NEW HAMPSHIRE — New Hampshire could become the next state to prohibit school employees from accessing students’ social media accounts under legislation aimed at protecting students’ online privacy rights.

The bill, which Rep. Katherine Rogers introduced on Jan. 8, would prohibit school officials from requiring or requesting students’ to disclose the usernames and passwords to their personal social media accounts.

Schools would also be unable to punish students who refuse to give access to their online accounts or refuse to admit prospective students who don’t disclose their personal information.

“It’s very much a freedom and a privacy issue,” Rogers, a Democrat, said. “When someone has gone onto social media, they have a right to expect a certain amount of privacy. They shouldn’t expect that somebody, for whatever reason, can go online and get access to any of their information.”

Twelve states have laws that say school officials cannot require students to provide access to their social media accounts.

Rogers said the bill would protect all New Hampshire students at both public and private schools. The New Hampshire bill differs from most state student privacy laws, which only protect college students.

Devon Chaffee, the American Civil Liberties Union of New Hampshire’s executive director, said this bill is an important step forward in student privacy rights.

“We have long been focused on that issue in the physical sense of a student’s physical right to privacy, even when they’re in a school setting,” Chaffee said. “Now, what we’re really turning to is ensuring that those protections are keeping pace with technology.”

Rogers also proposed the bill last year but it died in committee because the New Hampshire School Boards Association added a last-minute amendment that “stripped the bill of everything,” she said, because they were concerned it would limit schools’ ability to investigate cyberbullying cases.

Dean Michener, the director of governmental affairs of the school board association, said school boards often view students’ social media accounts to investigate cyberbullying, which is allowed under the state bullying law. He said this bill would inhibit school boards’ ability to conduct investigations.

But Rogers, a former county attorney, said she often dealt with juvenile law and prosecuted several bullying cases. She said it is not the school’s job to conduct investigations because it is not part of teachers’ training. Rogers said police investigators can get subpoenas and search warrants from non-biased judges if they need to access a social media account.
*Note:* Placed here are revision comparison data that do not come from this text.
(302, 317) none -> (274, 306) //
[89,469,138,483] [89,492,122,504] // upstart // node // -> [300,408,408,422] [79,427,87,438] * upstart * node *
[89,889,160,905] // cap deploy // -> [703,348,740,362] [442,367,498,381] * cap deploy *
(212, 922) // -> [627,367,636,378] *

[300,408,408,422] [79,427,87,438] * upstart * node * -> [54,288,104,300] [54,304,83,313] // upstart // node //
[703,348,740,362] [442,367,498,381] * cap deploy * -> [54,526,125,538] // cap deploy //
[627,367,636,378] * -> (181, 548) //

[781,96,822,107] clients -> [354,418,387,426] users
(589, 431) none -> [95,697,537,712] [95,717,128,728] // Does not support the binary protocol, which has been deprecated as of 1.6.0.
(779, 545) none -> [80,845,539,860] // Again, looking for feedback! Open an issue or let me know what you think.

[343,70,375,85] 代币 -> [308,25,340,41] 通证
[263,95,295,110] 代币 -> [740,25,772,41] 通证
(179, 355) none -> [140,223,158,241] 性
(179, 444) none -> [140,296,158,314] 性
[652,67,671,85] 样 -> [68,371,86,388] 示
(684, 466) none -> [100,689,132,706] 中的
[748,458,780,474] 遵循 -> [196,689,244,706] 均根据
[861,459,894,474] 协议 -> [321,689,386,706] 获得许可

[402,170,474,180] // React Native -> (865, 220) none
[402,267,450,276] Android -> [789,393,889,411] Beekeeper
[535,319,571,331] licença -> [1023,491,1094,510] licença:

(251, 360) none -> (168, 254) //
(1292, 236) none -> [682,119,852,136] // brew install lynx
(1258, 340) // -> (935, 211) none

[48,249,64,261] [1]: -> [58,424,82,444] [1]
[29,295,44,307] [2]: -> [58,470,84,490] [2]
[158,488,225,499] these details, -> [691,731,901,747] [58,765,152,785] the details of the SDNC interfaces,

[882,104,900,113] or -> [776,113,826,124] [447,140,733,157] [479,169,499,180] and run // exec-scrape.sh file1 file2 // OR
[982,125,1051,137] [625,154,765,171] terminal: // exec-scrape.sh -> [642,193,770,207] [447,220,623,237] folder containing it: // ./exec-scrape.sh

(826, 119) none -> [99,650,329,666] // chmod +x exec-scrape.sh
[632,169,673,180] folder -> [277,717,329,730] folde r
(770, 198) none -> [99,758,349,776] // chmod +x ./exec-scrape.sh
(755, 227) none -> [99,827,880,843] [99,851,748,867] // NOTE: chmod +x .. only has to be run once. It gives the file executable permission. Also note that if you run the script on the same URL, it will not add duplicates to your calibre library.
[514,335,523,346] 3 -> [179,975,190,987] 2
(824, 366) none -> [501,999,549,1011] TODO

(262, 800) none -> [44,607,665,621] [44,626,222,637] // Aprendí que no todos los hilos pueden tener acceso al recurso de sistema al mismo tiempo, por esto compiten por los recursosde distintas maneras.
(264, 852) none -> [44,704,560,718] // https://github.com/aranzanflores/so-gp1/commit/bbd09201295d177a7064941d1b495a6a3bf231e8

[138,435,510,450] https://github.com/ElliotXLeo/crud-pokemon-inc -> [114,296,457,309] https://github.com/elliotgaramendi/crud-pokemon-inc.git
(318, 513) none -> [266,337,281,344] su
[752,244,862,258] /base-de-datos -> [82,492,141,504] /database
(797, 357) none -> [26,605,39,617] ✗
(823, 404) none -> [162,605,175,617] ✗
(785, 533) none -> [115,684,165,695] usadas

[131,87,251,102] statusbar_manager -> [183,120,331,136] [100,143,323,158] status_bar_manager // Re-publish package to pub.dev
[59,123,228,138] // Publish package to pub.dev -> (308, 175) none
“There’s certain things you want to do during an investigation to protect the evidence so that it can be used if you need to go forth and do a criminal prosecution out of it,” Rogers said. “You want to protect the evidence so it can be used. You want to make sure the investigation is done in such a way that it’s unbiased and that it’s fair. Police are trained to do that.”

Rather “going on a fishing expedition” through students’ social media accounts, Chaffe said schools should be able to ask bullying victims to provide administrators with printed evidence of online harassment.

Rogers will present the bill to the education committee in the New Hampshire House of Representatives on Feb. 12.

“Students still have the right to protect their privacy,” Rogers said. “Just because the technology is changing, we shouldn’t change how we think.”